Superoxide radicals can react with NO• to form ONOO− with a diffusion-controlled rate, because NO• has an unpaired electron.( ONOO− is a potent biological oxidant that has recently been implicated in diverse forms of free radical-induced tissue injury.( The reaction of ONOO− with membrane lipids induces a phospholipid membrane peroxidation product even without iron being present.( Various aldehydes are generated as final products when lipid hydroperoxides break down. Among them, HNE is a highly toxic nine-carbon α,β-unsaturated aldehyde that can be generated by the peroxidation of ω-6 unsaturated fatty acids, such as arachidonic acid and linoleic acid.( Peroxynitrous acid (protonated forms of ONOO−:ONOOH) subsequently produces HO• and nitrogen dioxide radicals (NO2•), resulting in oxidation and nitration, respectively.( Thus, MnSOD inhibits the formation of ONOO− by decreasing superoxide levels that prevent the peroxidant effects produced by ONOO− (Fig. 2 and 4).

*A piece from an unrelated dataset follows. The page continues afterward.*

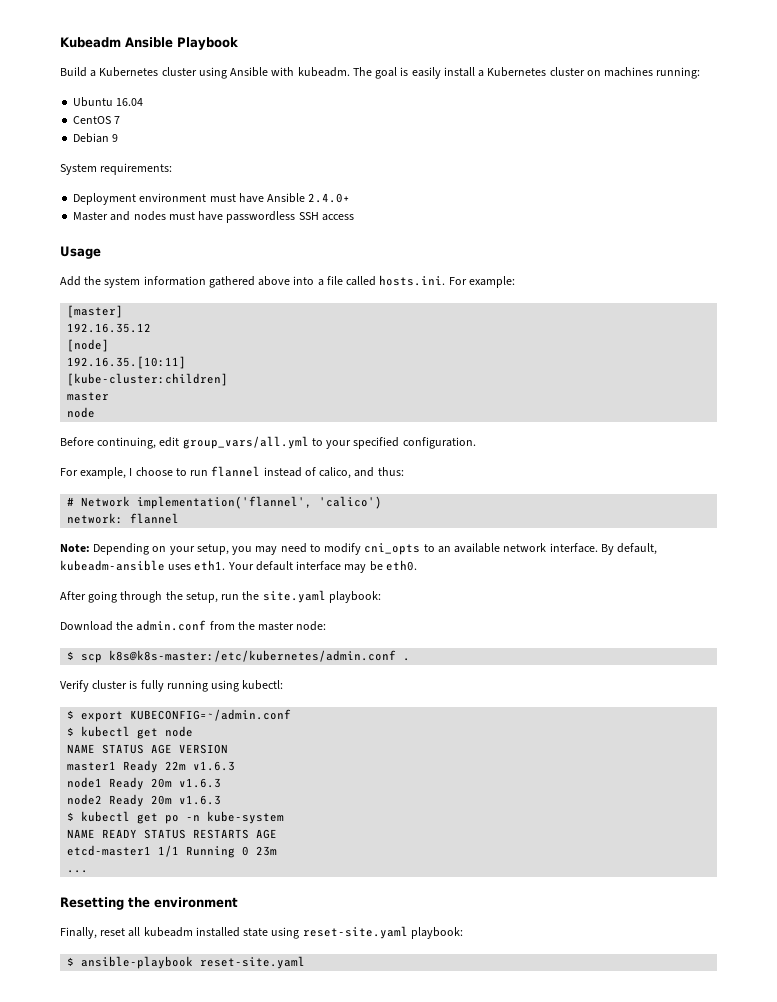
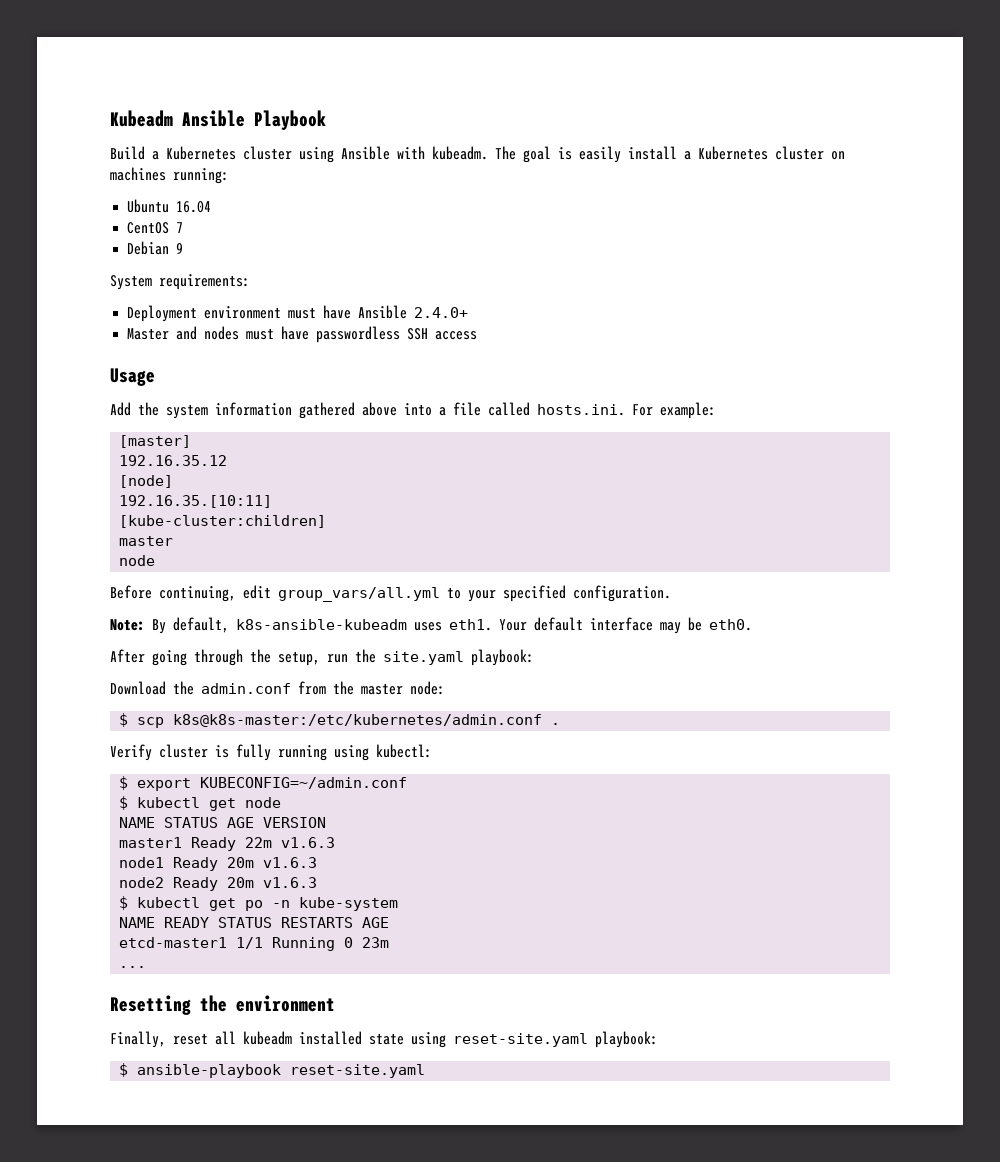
[60,466,404,479] [67,496,383,509] [67,513,180,524] [60,543,598,555] For example, I choose to run flannel instead of calico, and thus: // # Network implementation('flannel', 'calico') // network: flannel // Note: Depending on your setup, you may need to modify cni_opts to an available network interface. -> [110,619,145,631] Note:
[60,560,165,571] kubeadm-ansible -> [236,619,407,630] k8s-ansible-kubeadm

Free radicals generated from mitochondria could play a role in many kinds of cell death; i.e., apoptosis, necrosis, autophagy.( In our published paper that reported the relationship between ROS generated from mitochondria and apoptosis,( we showed an electron microscopic picture of mitophagy impacted by an alkaline condition, whereas MnSOD transfected cells seemed normal, as shown in Fig. 5. These findings indicate that MnSOD is essential for maintenance of life and cellular resistance to oxidative stress in the presence of oxygen, and suggest that superoxide generated from mitochondria plays an important role in oxidative stress and its related diseases, including aging.

Fig. 5

Ultrastructural analysis of cells cultured at pH 8.3 for 6 h. Electron microscopy of (a) SOD transfected cells that appear normal with normal mitochondria (arrow) and (b) NEO cells show accumulation of lysosomes with membrane debris observed internally (arrow). The cell surface demonstrates prominent membrane blebs (arrowhead). Mitochondria show focal swelling and loss of cristae. Focal condensation of chromosomal material is present. This research was originally published in J Biol Chem., Majima HJ, Oberley TD, Furukawa K, Mattson MP, Yen H-C, Szweda LI, St Clair DK: Prevention of mitochondrial injury by manganese superoxide dismutase reveals a primary mechanism for alkaline-induced cell death. J Biol Chem 1998; 273: 8217–8224. Reprint from ref. 9 with permission.

Conclusion

Mitochondrial ETC generates superoxide under physiological conditions, and oxidative stress increases ROS production. Mitochondria are the major source of intracellular superoxide production, and damage of mtDNA appears to damage mitochondrial DNA encoded proteins in ETC, causing more superoxide to be produced. Reducing excess amounts of mitochondria-generated superoxide seems important to protecting against oxidative stress related diseases. The reactivity of superoxide is relatively low, as shown in Table 4. However, when elevated levels of NO• are present, nitric oxide binds to mitochondrial ETC-generated superoxide. Subsequently, ONOO− is formed with the rate constant close to that of the reaction between hydroxyl radical (HO•) and ascorbic acid (Table 4, Fig. 2). Then, ONOO− produces hydroxyl radicals and nitrogen dioxide, and oxidizes and nitrates DNAs, lipids and proteins, etc., and induces apoptosis, autophagy, mitophagy and necrosis (Fig. 2 and 5). MnSOD exists in mitochondria (Fig. 3) to block the binding of mitochondrial ETC-generated superoxide with nitric oxide (Fig. 4). This theory, called ”A Mitochondrial Superoxide Theory” (Fig. 4), could explain the initiation of numerous chronic diseases, such as aging and carcinogenesis.